# New FEDERAL SKILLED WORKER LISTS



## canadacanada (Mar 24, 2012)

I would like to know that when will be the new lists for federal Skilled worker immigration visa come out ?


----------



## Auld Yin (Mar 10, 2009)

canadacanada said:


> I would like to know that when will be the new lists for federal Skilled worker immigration visa come out ?


Usually July sometime.


----------



## fletcher m (May 9, 2012)

canadacanada said:


> I would like to know that when will be the new lists for federal Skilled worker immigration visa come out ?


I suspect it will come out sometime in June ready for 1 July. Not long to wait for the supposed new system and list. I hear there is a change pending on points awarded for age and perhaps more use of getting your education and qualifications verified before applications are submitted. That is radical. 

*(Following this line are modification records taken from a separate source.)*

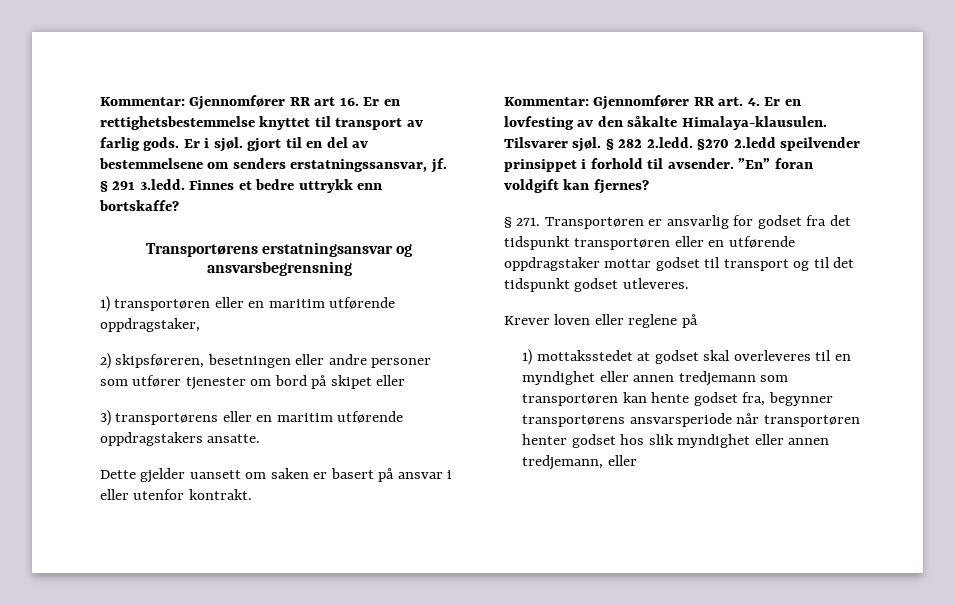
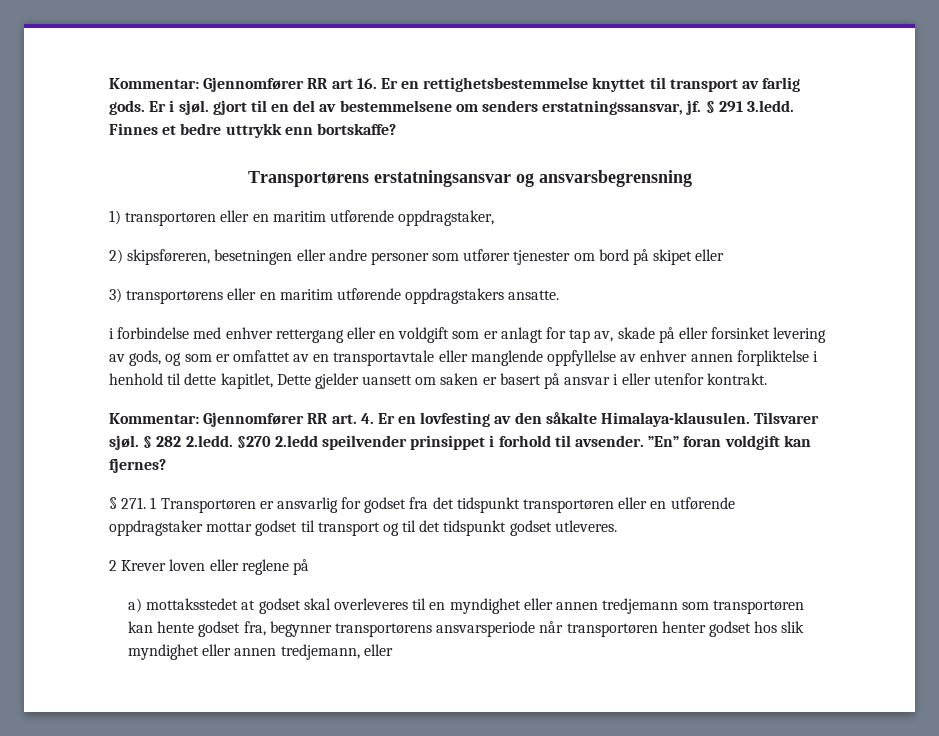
- Dette gjelder uansett om saken er basert på ansvar i eller utenfor kontrakt.
+ i forbindelse med enhver rettergang eller en voldgift som er anlagt for tap av, skade på eller forsinket levering av gods, og som er omfattet av en transportavtale eller manglende oppfyllelse av enhver annen forpliktelse i henhold til dette kapitlet, Dette gjelder uansett om saken er basert på ansvar i eller utenfor kontrakt.
- § 271. Transportøren er ansvarlig for godset fra det tidspunkt transportøren eller en utførende oppdragstaker mottar godset til transport og til det tidspunkt godset utleveres.
+ § 271. 1 Transportøren er ansvarlig for godset fra det tidspunkt transportøren eller en utførende oppdragstaker mottar godset til transport og til det tidspunkt godset utleveres.
- Krever loven eller reglene på
+ 2 Krever loven eller reglene på
- 1) mottaksstedet at godset skal overleveres til en myndighet eller annen tredjemann som transportøren kan hente godset fra, begynner transportørens ansvarsperiode når transportøren henter godset hos slik myndighet eller annen tredjemann, eller
+ a) mottaksstedet at godset skal overleveres til en myndighet eller annen tredjemann som transportøren kan hente godset fra, begynner transportørens ansvarsperiode når transportøren henter godset hos slik myndighet eller annen tredjemann, eller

Mrs fletch waited over 12 months for her nursing assessment to be done!


----------



## Jrge (Mar 22, 2011)

fletcher m said:


> I suspect it will come out sometime in June ready for 1 July. Not long to wait for the supposed new system and list. *I hear there is a change pending on points awarded for age and perhaps more use of getting your education and qualifications verified before applications are submitted*. That is radical.
> 
> Mrs fletch waited over 12 months for her nursing assessment to be done!


Hi, 

Would you mind sharing the source of this information?

Thanks in advance.

Animo
(Cheers)


----------



## EVHB (Feb 11, 2008)

It was in the news a couple of times over the past months.
But here, you can find some online information: Canada’s Economic Action Plan 2012 – Proposed changes to Canada’s Economic Immigration System
News Release – Economic Growth and Prosperity the Focus of Immigration Changes
News Release – Building a Fast and Flexible Economic Immigration System


----------



## fletcher m (May 9, 2012)

EVHB said:


> It was in the news a couple of times over the past months.
> But here, you can find some online information: Canada’s Economic Action Plan 2012 – Proposed changes to Canada’s Economic Immigration System
> News Release – Economic Growth and Prosperity the Focus of Immigration Changes
> News Release – Building a Fast and Flexible Economic Immigration System


Thanks for replying on my behalf, very grateful. Glad I am not the only one that has seen and read this.


----------



## Jrge (Mar 22, 2011)

EVHB said:


> It was in the news a couple of times over the past months.
> But here, you can find some online information: Canada’s Economic Action Plan 2012 – Proposed changes to Canada’s Economic Immigration System
> News Release – Economic Growth and Prosperity the Focus of Immigration Changes
> News Release – Building a Fast and Flexible Economic Immigration System


Hi,

Thanks for the links. Somebody at the office mentioned it yesterday, but she couldn't share any link(s) to it.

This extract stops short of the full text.